SUPPLIED RECORDS:

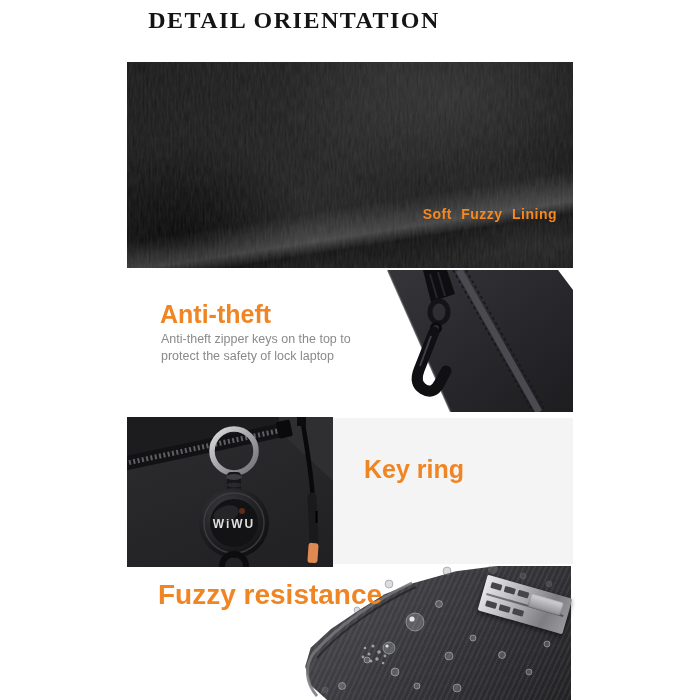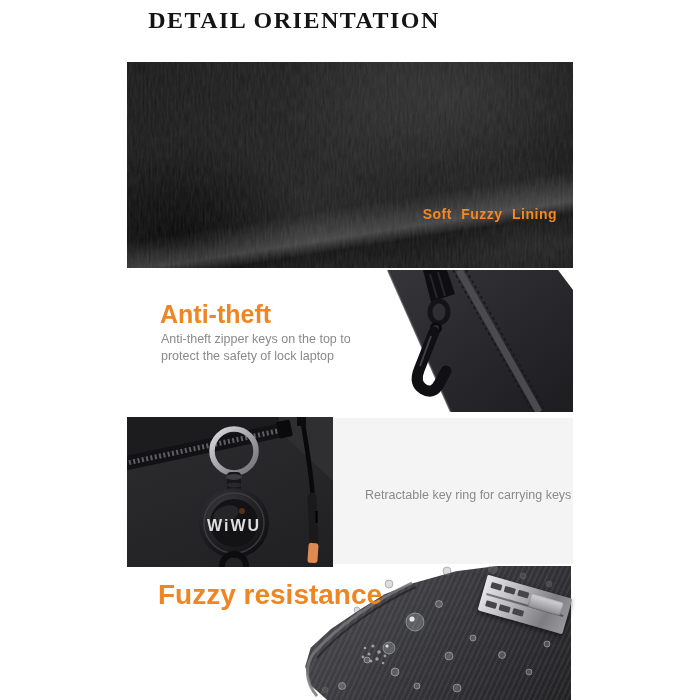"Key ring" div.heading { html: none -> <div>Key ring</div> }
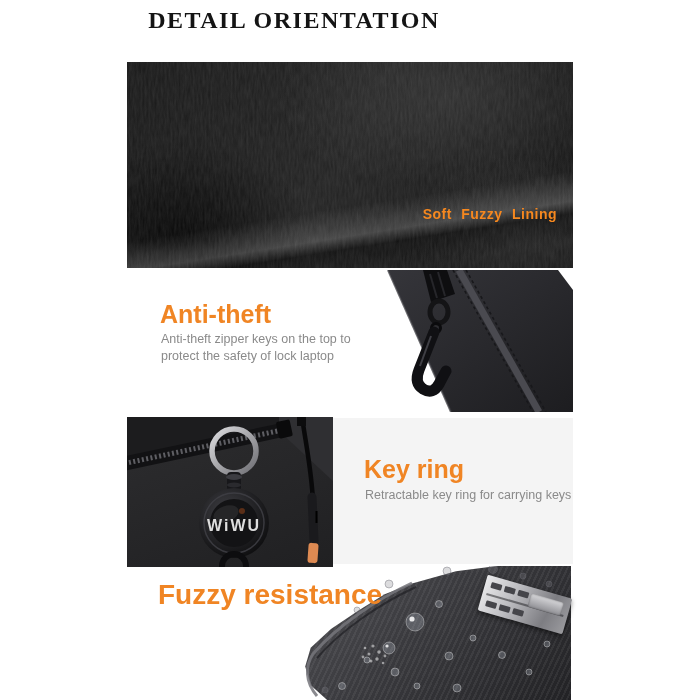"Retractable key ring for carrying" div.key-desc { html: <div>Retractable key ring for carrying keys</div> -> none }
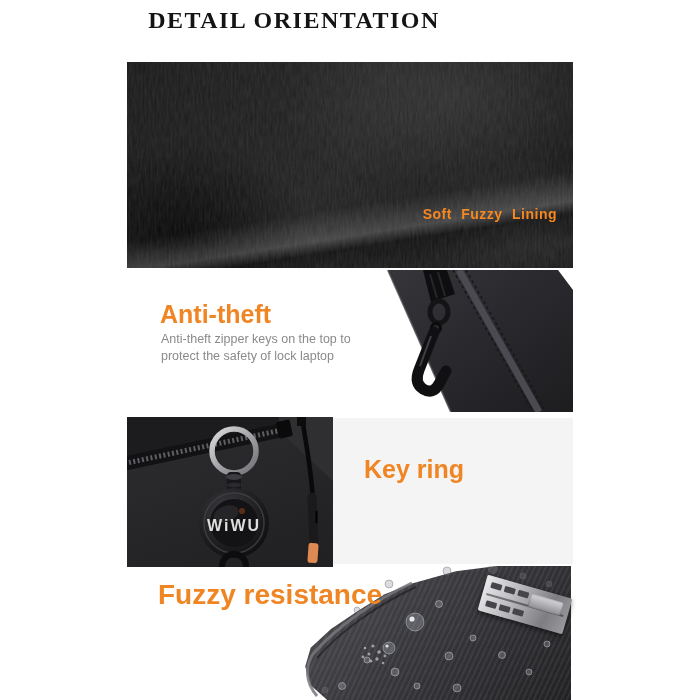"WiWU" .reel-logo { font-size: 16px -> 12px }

---

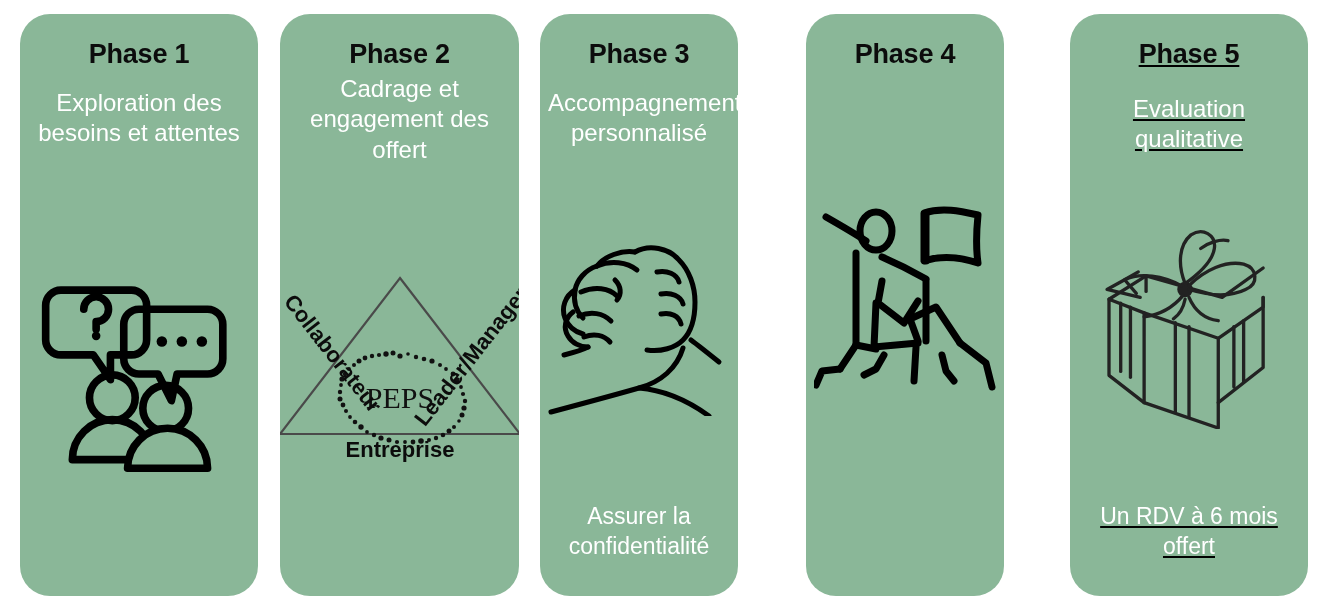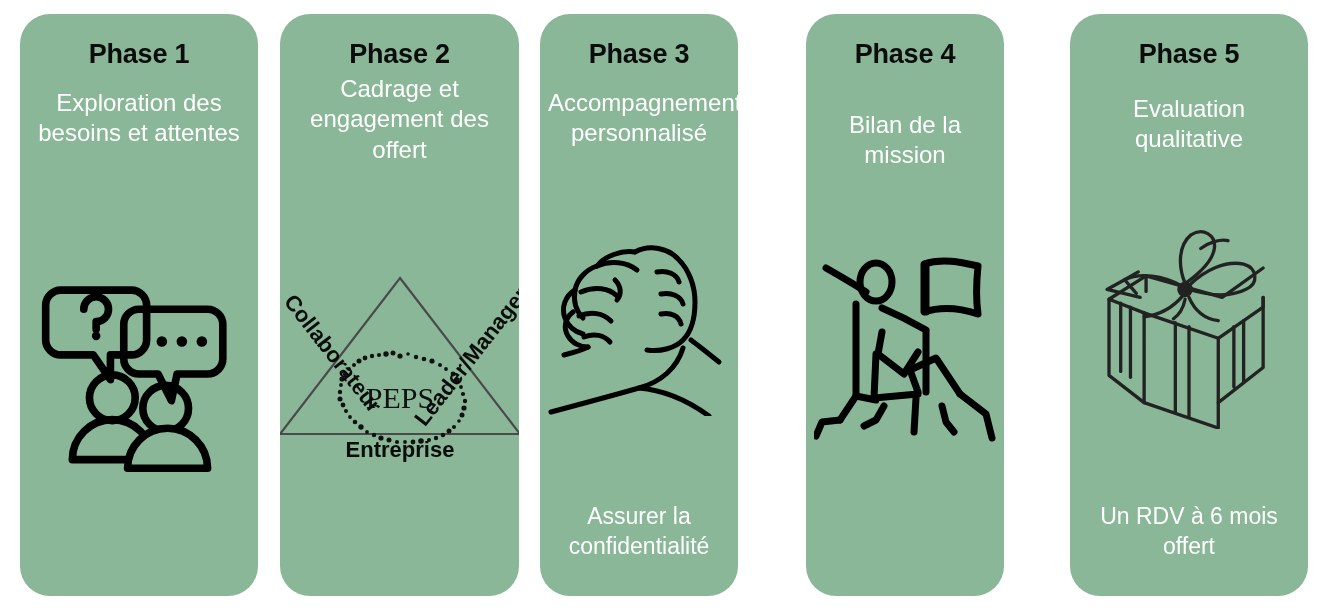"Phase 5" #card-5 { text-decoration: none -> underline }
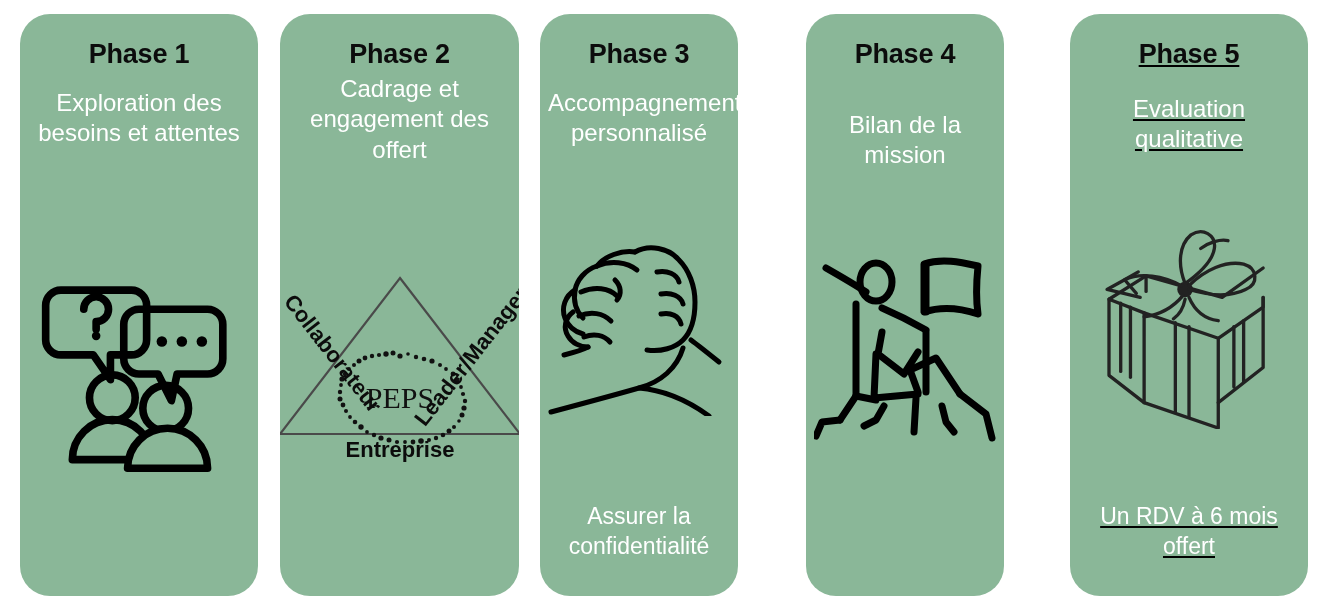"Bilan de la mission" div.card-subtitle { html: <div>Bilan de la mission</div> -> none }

TASK TO CARRY OUT: Return the material from the line containing "html: <div>Retractable key" through the line containing "font-size: 16px ->", exactly and in full, but without its pictures.

RESULT OF THIS EXERCISE:
"Retractable key ring for carrying" div.key-desc { html: <div>Retractable key ring for carrying keys</div> -> none }
"WiWU" .reel-logo { font-size: 16px -> 12px }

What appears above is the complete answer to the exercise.